1.以“替代父母”的角色阐释教育机智生成的条件性因素
范梅南看到了建立一门普通教育学的可能性,取名为“智慧教育学”。在他看来,智慧教育学的角度和方法有所不同的地方是将教师替代父母的关系作为理解和洞察教育学的源泉。教师能承担“替代父母”的角色是因为现实性因素(父母教育责任的缺失)和理论性因素(教学本质与父母角色的深层次关系、教师的基本素质)。范梅南认为,良好的教师应具备最基本的素质是“职业使命感、对儿童的喜爱和关心,高度的责任感,道义上的直觉能力,自我批评的开放性,智慧的成熟性,对儿童主体性的机智的敏感性,阐释的智力,对儿童需求的教育学的理解力,与儿童相处时处理突发事件的果断性,探求世界奥秘的激情,坚定的道德观,对世界的某种洞察力,面对危急时刻乐观向上,最后,幽默和朝气蓬勃也很重要”[2]8-9。教师承担“替代父母”的职责与教学机智是什么样的关系?为何范梅南要以“替代父母”作为教学机智阐释的开篇。范梅南的“醉翁之意”并不在于因为父母教育责任的缺失,教师替代父母履行教育责任有必要,更深层次是为了阐明替代父母的行为具有教育机智的意蕴。范梅南的“醉翁之意”不在于替代父母的表层责任之意,在于替代父母的职责与父母的教育责任具有相似性。这种相似性蕴含了丰富的教育机智意蕴,体现在父母与替代父母对孩子表现出来的关怀、责任、直觉、敏感、理解、果断、洞察。这些都是后续阐释教育机智生成的条件性因素。
2.教育情境、教育关系和教育行动是教学机智涌现的载体性因素
范梅南从教师“替代父母”特征的源始出发,提出了教育学的根本条件是“爱和关心、希望和信任、责任感”[2]63。他将教育学根本条件的阐释置于教育体验的论述之前,是为了引出教育情境、教育关系和教育行动。教师给予儿童的爱和关心、希望和信任以及责任感,都建立在教育情境、教育关系及教育行动一体化的基础上。教育情境、教育关系和教育行动是教学机智涌现的载体性因素。教学机智生成的“源水”和“本木”是教育情境、教育关系和教育行动的一体化。“教育情境”是“那些构成教育行动的场所,是使成人与儿童间的教育体验成为可能的环境和条件。而教育情境又是由成人和孩子间特殊情感的教育关系构成的。”[2]69教育情境指涉儿童存在的情境,教师要把握和理解儿童的情境,从教师和儿童的关系出发开展教育行动。这意味着教育情境和教育关系对教育行动做出了限定,对儿童的教育要从教育的情境出发,从教育关系的角度出发,不能逾越教育情境和教育关系开展教育行动。不然,有可能出现不顾场合的说教或者对儿童过度苛责的“反教育”行为,与教育的初衷相背离。

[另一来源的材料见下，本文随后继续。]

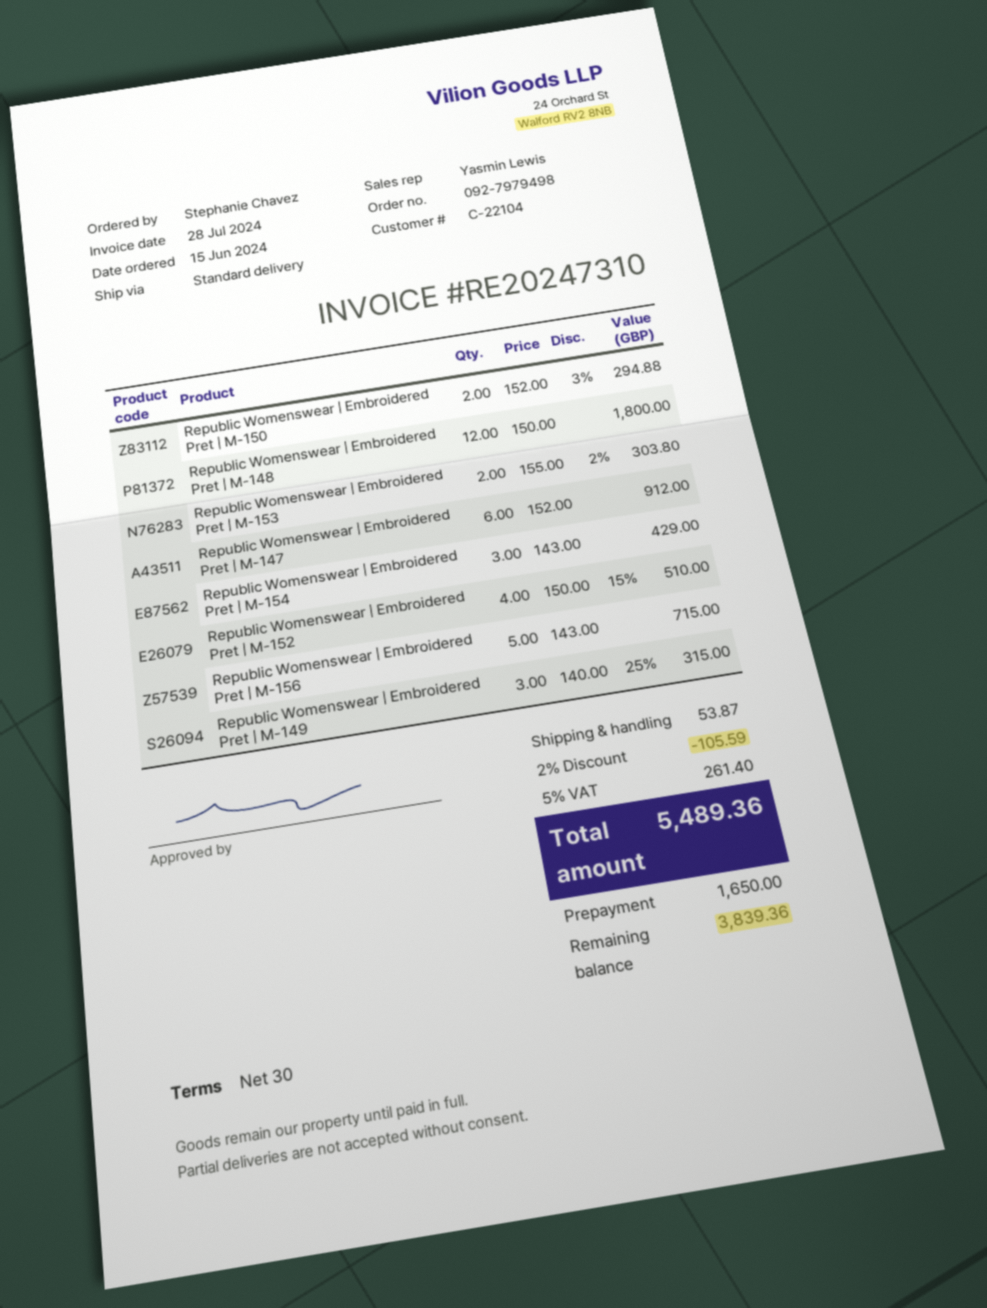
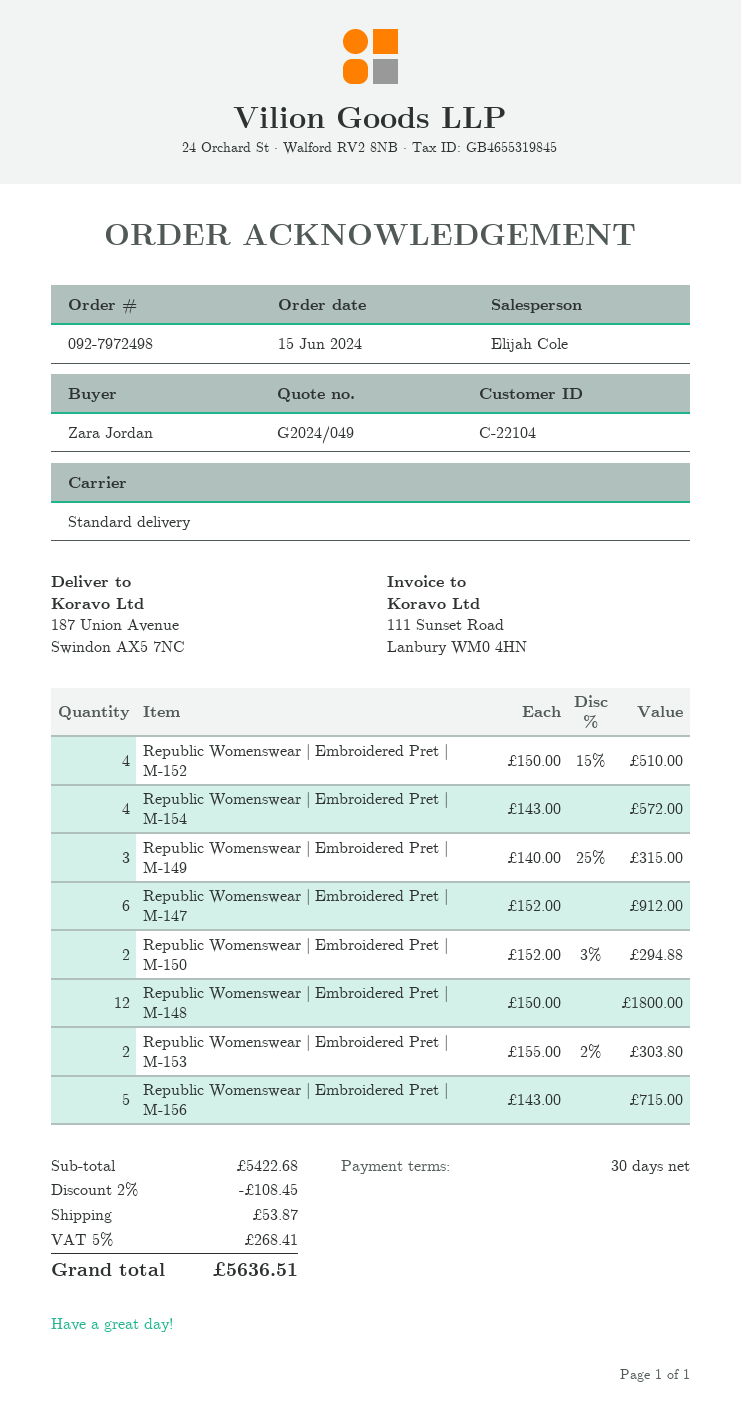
order number: 092-7979498 -> 092-7972498
ordered by: Stephanie Chavez -> Zara Jordan
sales rep: Yasmin Lewis -> Elijah Cole
Republic Womenswear | Embroidered Pret | M-154: 3 x 143.00 = 429.00 -> 4 x 143.00 = 572.00
discount: 2% = 105.59 -> 2% = 108.45
tax: 5% = 261.40 -> 5% = 268.41
total: 5489.36 -> 5636.51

在论述替代父母、教育情境、教育关系和教育行动的基础上,范梅南进入对“教育学的实践”的阐释。“教育学理解”是对“教育学的实践”进行理解的理论基础。在他看来,“教育学理解是一种敏感的聆听和观察”[2]80,更“侧重于体验一个具体的情境中的意义方面”[2]81,始终是应用型理解。在这里,他正式从在实践中理解教育学引出“教学机智”。范梅南言道:“我将提出,教育学理解在实践中是通过我们所说的‘教育学机智’来实现的。‘机智’描述了一个人在教育学理解中的实际行动。”[2]81如何理解“教育学的实践”,范梅南从教育实践中的情境分析进行阐释。
1.理解教育学实践情境的五种方式
“教育学的实践”理解与特别的、具体的情境有关。教育学实践的情境具有复杂性、动态性、多样性、生成性。要对教育学实践的情境进行理解,范梅南提出了五种理解方式,即非判断性理解、发展性理解、分析性理解、教育性理解和形成性理解。非判断性理解与“一种接受性的、开放性的、同情性的、真诚性的、帮助性的聆听有关”[2]83。教育情境的复杂性、儿童个体的差异性和教师具有的意向性,决定了教育行动中非判断性理解的必要性。教育经验能成为教育行动的导引,特定教育问题的处理需要有教育经验的可借鉴。然而,教育经验也会误导教育行动。教育经验常常是教育行动的“一”,一种经验模式。违背了具体问题具体分析的法则,以“一”处理复杂问题的“多”就容易产生自我经验迷思的教育问题。在现实的教育行动中,教师常常容易陷入经验之思。在聆听孩子讲述的时候,抱着一种封闭式聆听的做法,急于对学生的陈述给予定性判断,一种迎合自我经验的判断。这样教育行动成了教师已有经验的现实演绎,而不是对学生来说是一种开放的、可接受、有帮助的非判断性理解。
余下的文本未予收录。